Why use it? ✨ No global contention — runs in parallel. ✨ Only the owner can fail their own tx (cleaner UX).

Step-by-step 👇

  1. Create a per-user root object (e.g., Profile, Inventory).
  2. Use dynamic fields for lists (items, positions) → avoids vector growth issues.
  3. For peer-to-peer actions → move objects between owners instead of touching a shared registry.

⚠️ Pitfall: Using a shared “Registry” for user lookups. ✅ Fix: Derive deterministic IDs or store a one-time mapping at signup.
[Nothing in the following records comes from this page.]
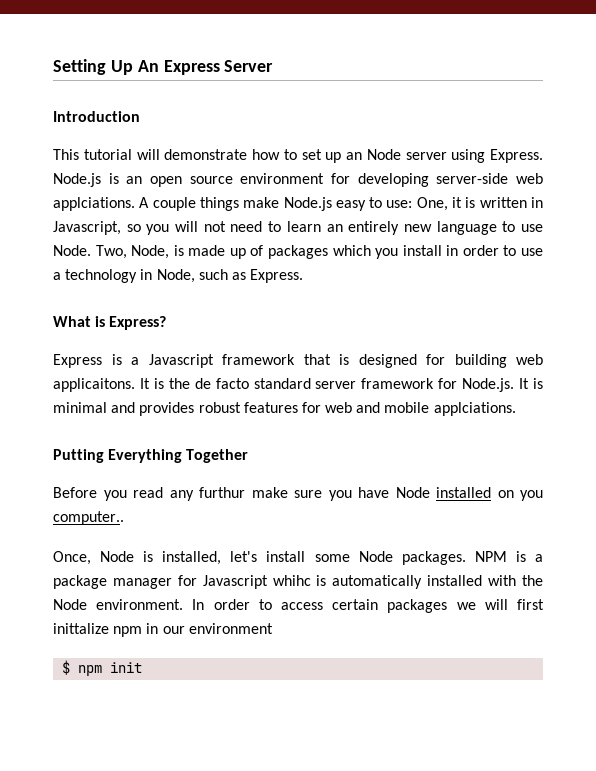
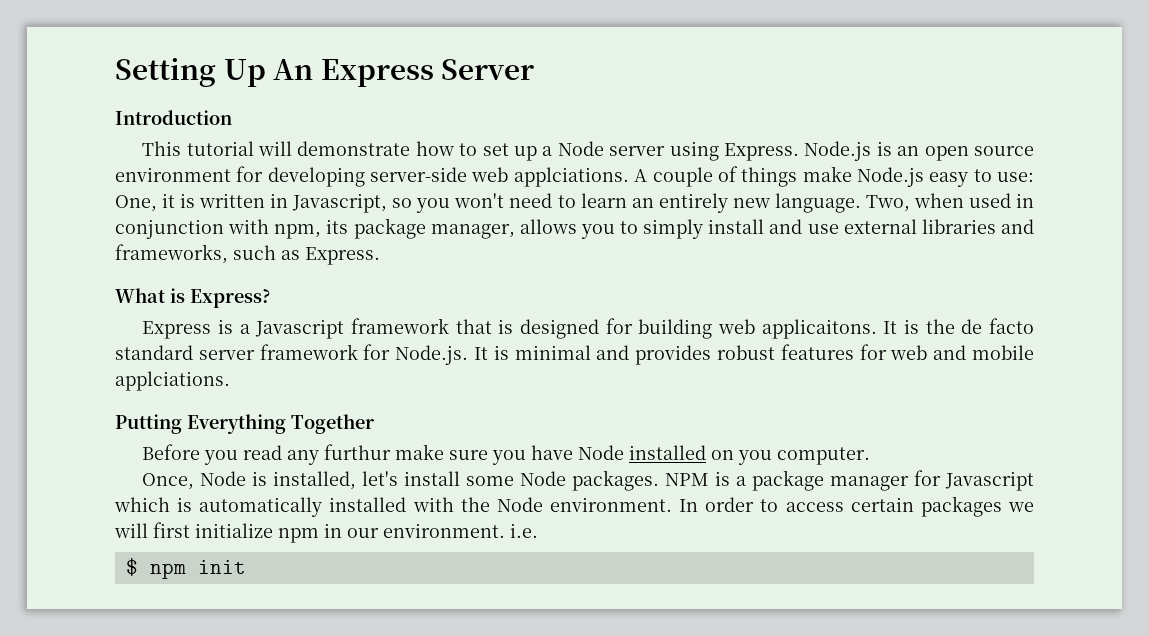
[346,152,362,160] an -> [542,146,553,156] a
(196, 204) none -> [717,166,738,182] of
[175,221,226,232] will not -> [454,193,505,208] won't
[436,221,543,235] [53,245,543,259] [53,269,195,283] language to use Node. Two, Node, is made up of packages which you install in order to use a technology in Node, -> [774,193,1034,213] [115,218,1034,239] [115,244,228,264] language. Two, when used in conjunction with npm, its package manager, allows you to simply install and use external libraries and frameworks,
[53,511,124,525] computer.. -> [777,447,871,465] computer.
[272,575,311,586] whihc -> [114,497,170,512] which
[53,623,109,634] inittalize -> [195,523,273,538] initialize
[188,623,273,634] environment -> [383,523,538,538] environment. i.e.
From then on → interact directly with each user’s object.


🤝 3) Shared Patterns (Safely!)

💡 Best for: order books, game rooms, auctions, governance pools.

The Risk: contention + version conflicts if everyone writes to the same object.

Partitioning Strategies 🪄

  • Spatial → one shared object per room/level/map.
  • Temporal → rotate objects per epoch/round.
  • Hash-based → bucket by hash(key) % N.
  • Semantic → split by category, price range, queue, etc.

Marketplace Example 🛒

  1. Collection (shared) → represents creator scope.
  2. OrderBookShard (shared) → per price bucket.
  3. Listing (address-owned) → lives with seller until matched.
  4. Matchmaking → only touches the shard for the relevant price bucket.
  5. Settlement → moves Listing to buyer + updates shard counters.

Invariant Rules:

  • Only touch the shard you need.
  • Don’t store global aggregates → compute off-chain or lazily.

📜 4) Immutable Patterns

💡 Best for: templates, schemas, metadata, descriptors.

Step-by-step:

  1. Publish immutable object with constant fields.
  2. Store its ObjectID in owned/shared objects.
  3. For upgrades → publish a new immutable object and let consumers opt-in.

⚠️ Pitfall: Putting live counters or user-specific data in immutable objects. ✅ Fix: Keep dynamic state in owned/shared, constants in immutable.


🔗 5) Handling Cross-Object Actions

When an action spans multiple objects:

  • Consume only what you need.
  • Re-emit derived objects instead of mutating massive shared state.
  • Keep the cut set (touched objects) minimal.

Conflict Checklist ✅

  • Writing only one shard?
  • Can independent actions commit without colliding?
  • On conflict, can the client retry with just one fresh read?

📊 6) Audit with Counters

Add simple diagnostic counters (e.g., “writes per shard per minute”) in testnet. 🔎 If one shard is too hot → increase bucket count or rethink your partition key.


🎯 Outcome

By consciously using the right object type for the right scenario:

  • 👤 Owned objects → smooth per-user flows.
  • 🔄 Shared objects → only for true coordination.
  • 📜 Immutable objects → reference data only.

👉 You’ll keep contention low, parallelism high, and user experience 🚀 seamless.